Os Sufis de todas as épocas tiveram um sério interesse na música em qualquer terra em que residiram. Rumi adotou especialmente essa arte por conta de sua grande devoção. Ele ouvia os versos dos místicos sobre o amor e a verdade cantados pelos qawwals, os músicos, com o acompanhamento da flauta.

O Sufi visualiza o objeto de sua devoção em sua mente que é refletido sobre o espelho de sua alma. O coração, o fator do sentimento, é possuído por todos, embora ele não seja um coração vivente em todas as pessoas. O coração é tornado vivo pelo Sufi que dá vazão aos seus sentimentos intensos em lágrimas e suspiros. Ao fazê-lo, as nuvens do jelal, o poder que congrega com seu desenvolvimento psíquico, caem em lágrimas como gotas de chuva e o céu de seu coração é clareado, permitindo a alma brilhar.

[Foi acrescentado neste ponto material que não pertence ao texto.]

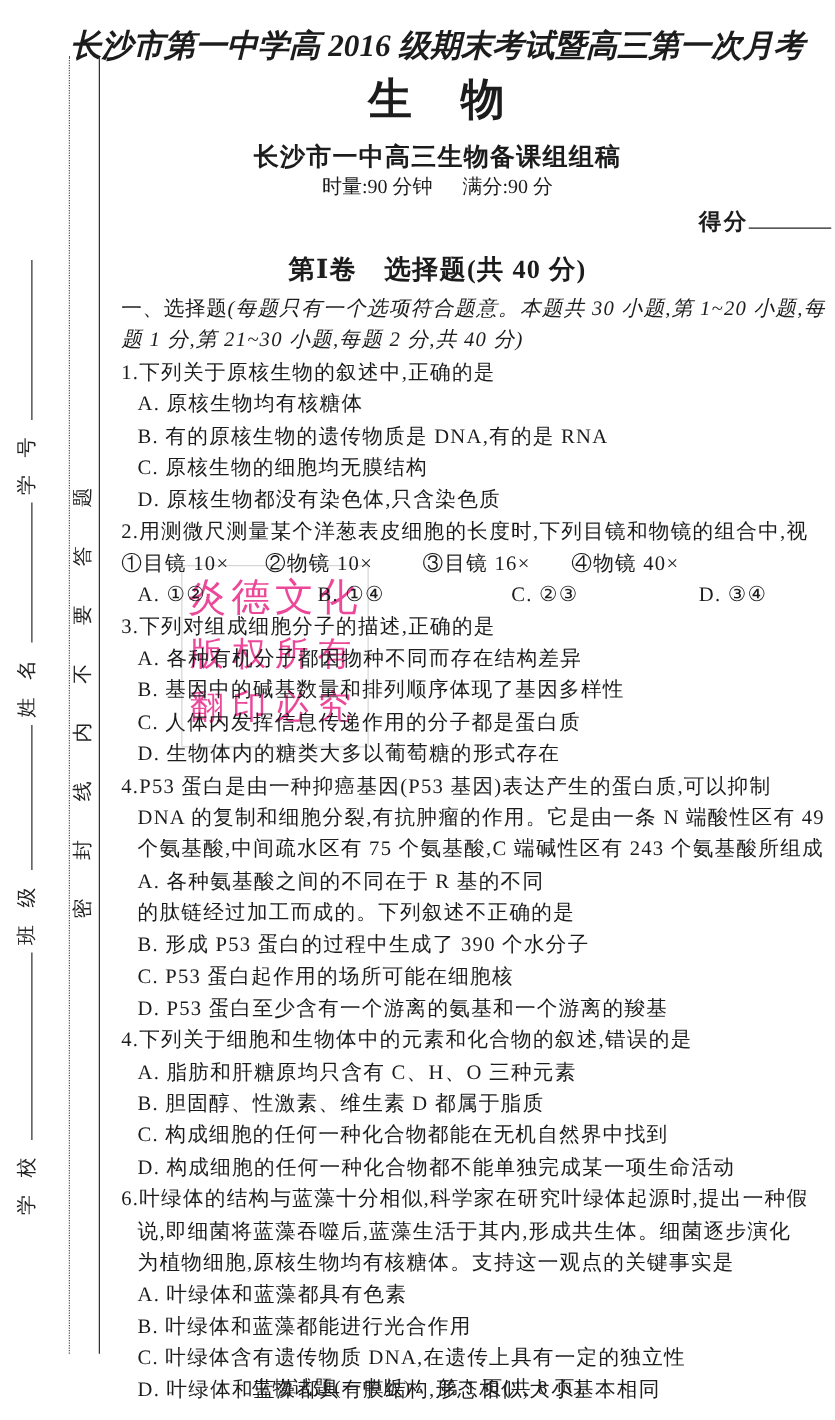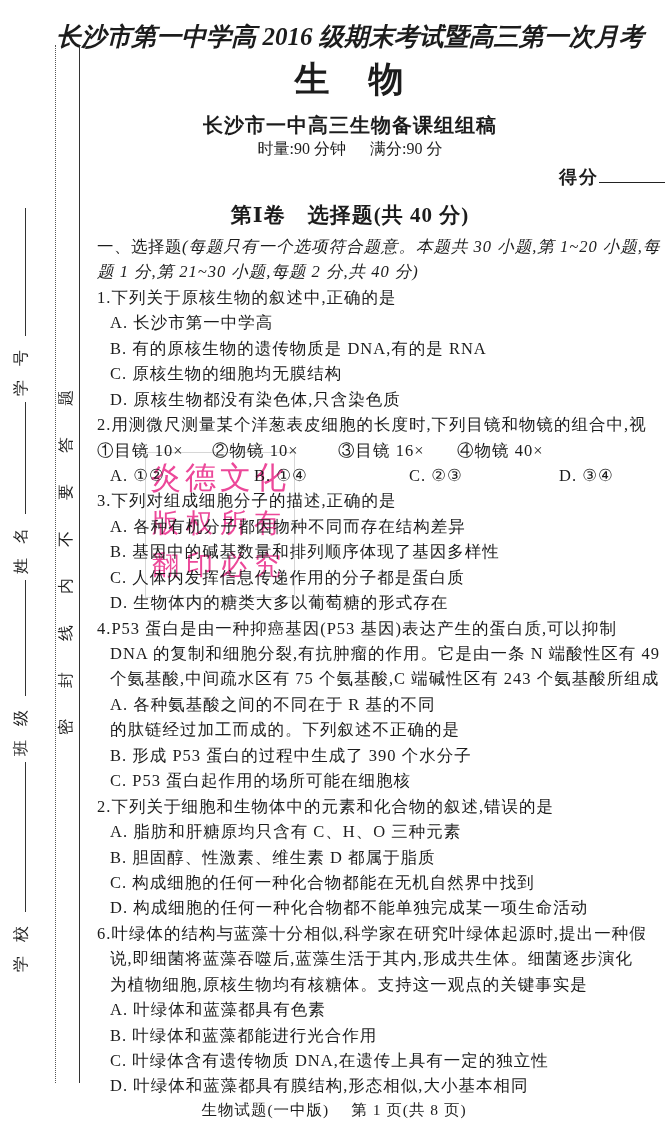"A. 长沙市第一中学高" div.bline { text: 长沙市第一中学高 -> 原核生物均有核糖体 }
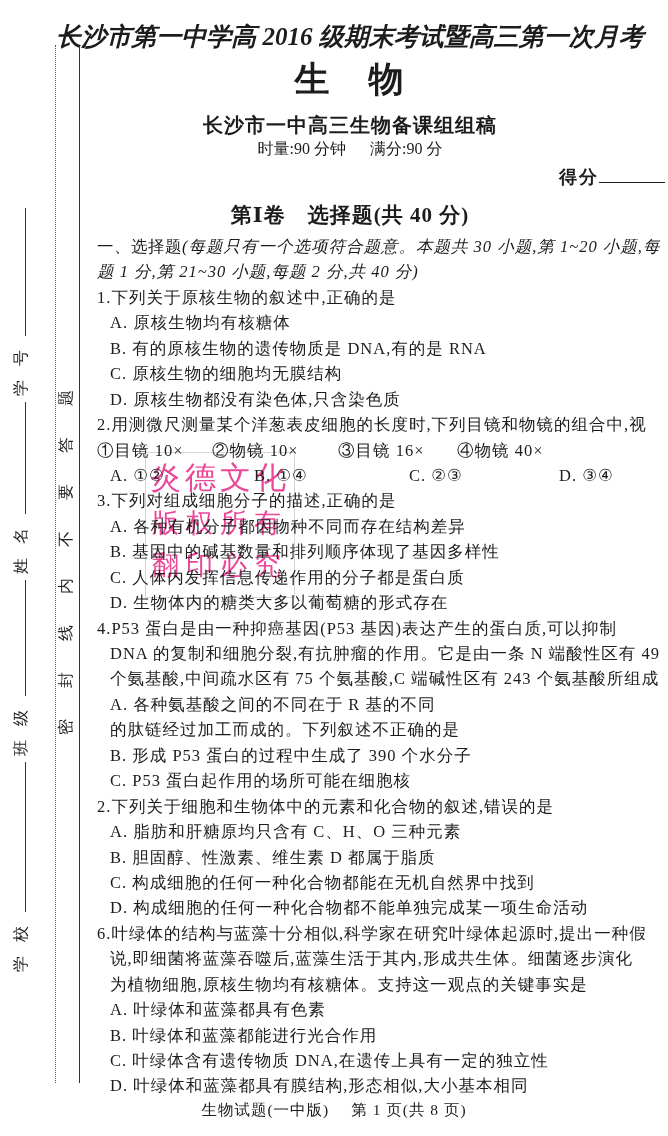"D. P53 蛋白至少含有一个游离的氨基和一个游离的羧基" div.bline { html: none -> <div>D. P53 蛋白至少含有一个游离的氨基和一个游离的羧基</div> }
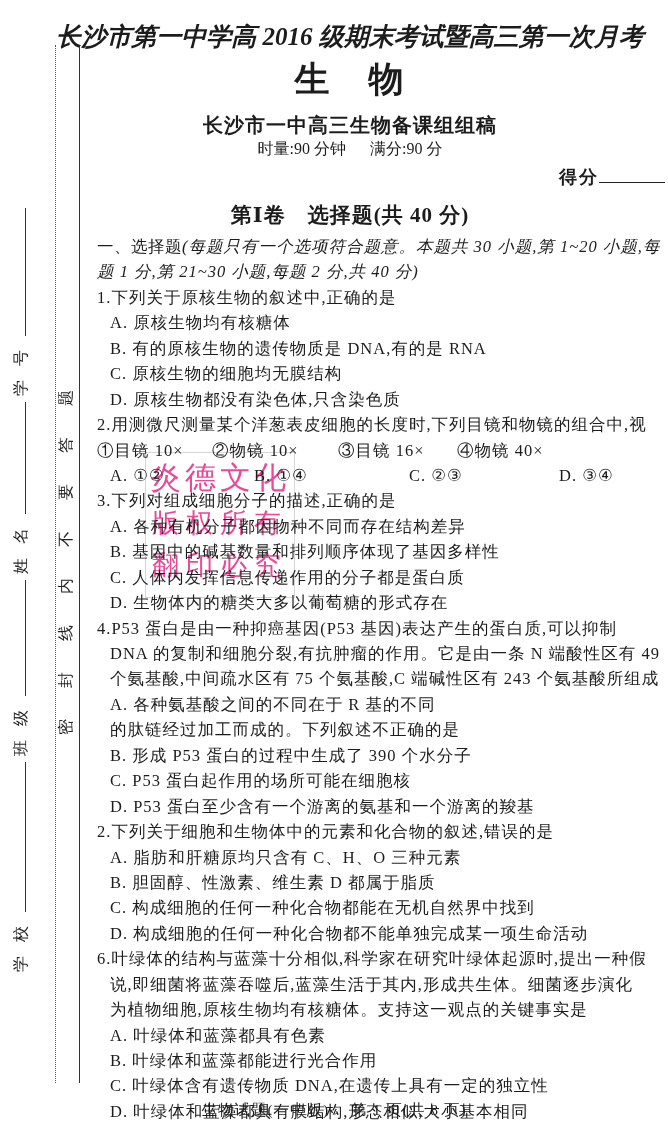"2.下列关于细胞和生物体中的元素和化合物的叙述,错误的是" div.bline { text: 2 -> 4 }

Essa condição é considerada pelo Sufi como um êxtase sagrado. O wajad, ou êxtase sagrado que os Sufis experimentam como regra no sam’a, pode ser dito ser a união com o Desejado. Existem três aspectos dessa união que são experimentados pelos diferentes estágios de evolução.

O primeiro é a união com o ideal reverenciado do plano da terra, presente diante do devoto, seja no plano objetivo ou no plano do pensamento. O coração do devoto, repleto de amor, admiração e gratidão, torna-se capaz de visualizar a forma de seu ideal de devoção enquanto escuta a música.

O segundo passo no êxtase e a parte mais elevada da união é a união com a beleza de caráter do ideal, não importando a forma. A música em louvor ao personagem ideal ajuda o amor do devoto a brotar e transbordar.

O terceiro estágio no êxtase é a união com o divino Amado, o mais elevado ideal, que está além da limitação do nome e da forma, da virtude e do mérito; com o qual a alma tem constantemente buscado a união e a quem ela finalmente encontrou. Essa alegria é inexplicável. Quando as palavras dessas almas que já atingiram a união com o divino Amado são cantadas diante daquele que está trilhando o caminho do amor divino, ele vê todos os sinais no caminho descritos naqueles versos e isso é um grande conforto para ele. O louvor Daquele assim idealizado, tão diferente do ideal do mundo em geral, preenche-no com uma alegria além das palavras.

O êxtase manifesta-se em vários aspectos. Às vezes o Sufi pode estar às lágrimas, às vezes pode estar suspirando, às vezes ele se manifesta em Raqs, movimentos. Tudo isso é considerado com respeito e reverência por aqueles presentes na assembléia do sam’a, pois o êxtase é considerado uma bênção divina. O suspiro do devoto ilumina um caminho para ele no mundo invisível e suas lágrimas lavam o pecado de eras. Toda revelação segue o êxtase, todo o conhecimento que um livro jamais poderá conter e que a linguagem jamais poderá expressar, nem um professor ensinar, vem a ele por si mesmo.